L'Unione Europea ha deciso una sforbiciata sui costi di navigazione in un altra nazione, con una riduzione di ben il 55,5% dell'attuale tariffa, che passa da 45 centesimi per megabyte agli attuali 20 centesimi, una riduzione significativa che va verso una vera apertura delle frontiere anche per ciò che concerne la navigazione internet in tutta l'Unione.

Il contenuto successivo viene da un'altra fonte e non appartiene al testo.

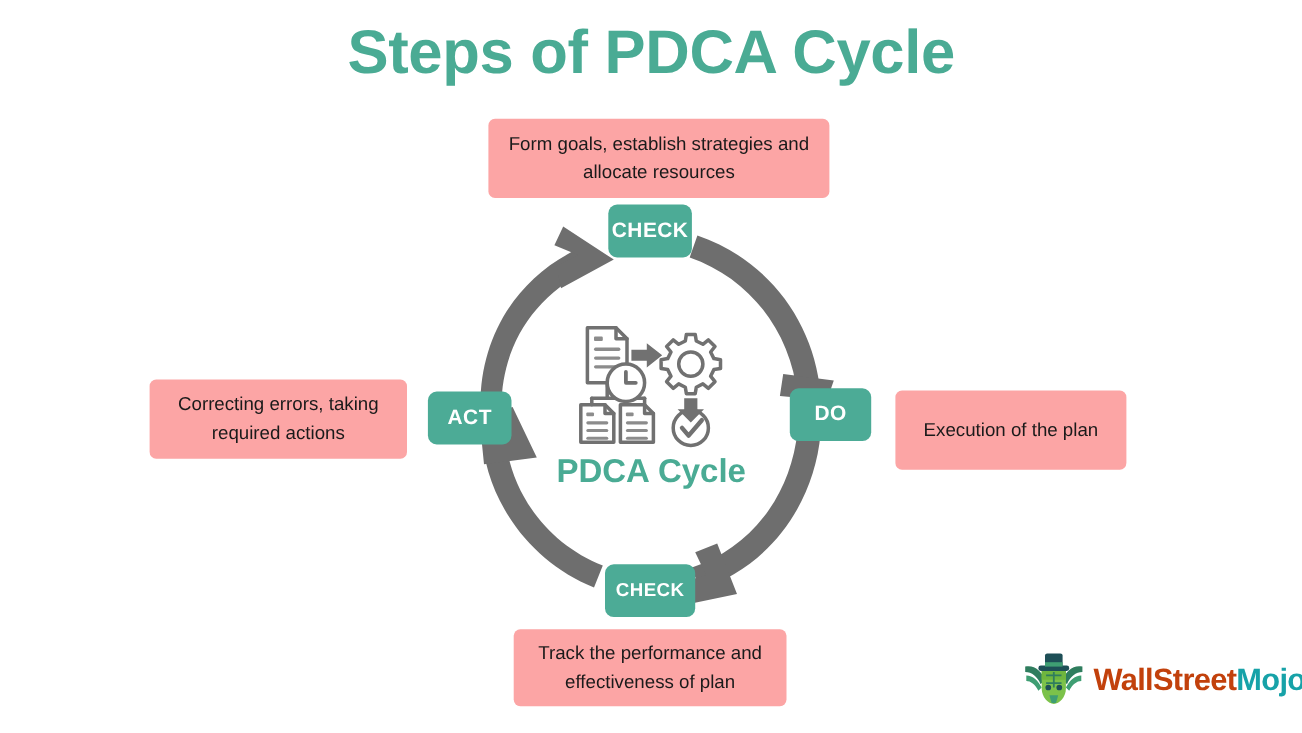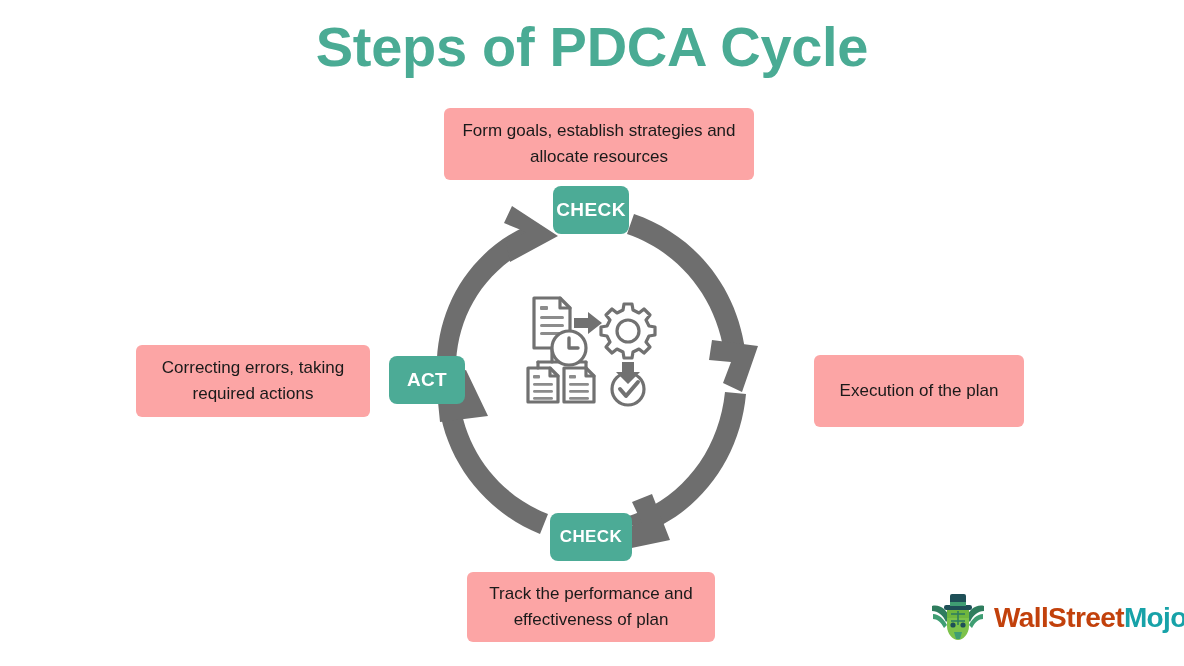"DO" div.stage-badge { html: none -> <div> <span>DO</span> </div> }
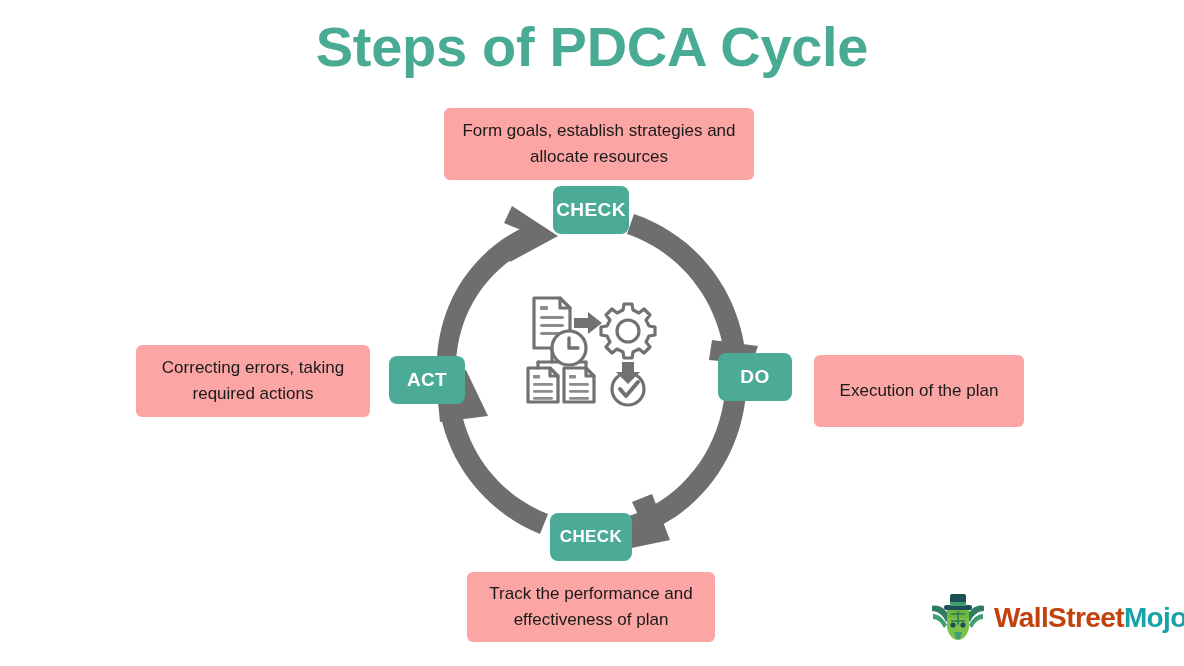"PDCA Cycle" div { html: none -> <div>PDCA Cycle</div> }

Anche per chiamate e sms si registrano significative riduzioni di ben 20% rispetto alle attuali tariffe in essere, per le chiamate si pagheranno 19 centesimi al minuto, iva esclusa, mentre per gli sms si passa da 8 a 6 centesimi.
In più c'è da registrare un altra novità, le varie compagnie telefoniche ed operatori europei, potranno offrire pacchetti con tariffe ad hoc per navigare, dando al turista la possibilità di poter risparmiare ulteriormente, scegliendo la tariffa più conveniente.
Di fatto usare uno smartphone o un tablet, dal 2010 ad oggi costa circa il 25% in meno, mentre se facciamo partire l'analisi dal 2007 arriviamo al 90%, numero che ci da concretezza di una spesa che decresce in modo esponenziale e che, secondo le proposte di Bruxelles, vedrà l' abolizione delle tariffe in roaming a partire dal 2016 o addirittura dal natale 2015.
Neelie Kroes, commissaria Ue all'agenda digitale ha dichiarato di essere fiduciosa circa la proposta di abolizione delle tariffe di roaming entro natale 2015, sta adesso ai vari stati membri trovare un accordo che verrebbe incontro alle esigenze di tutti.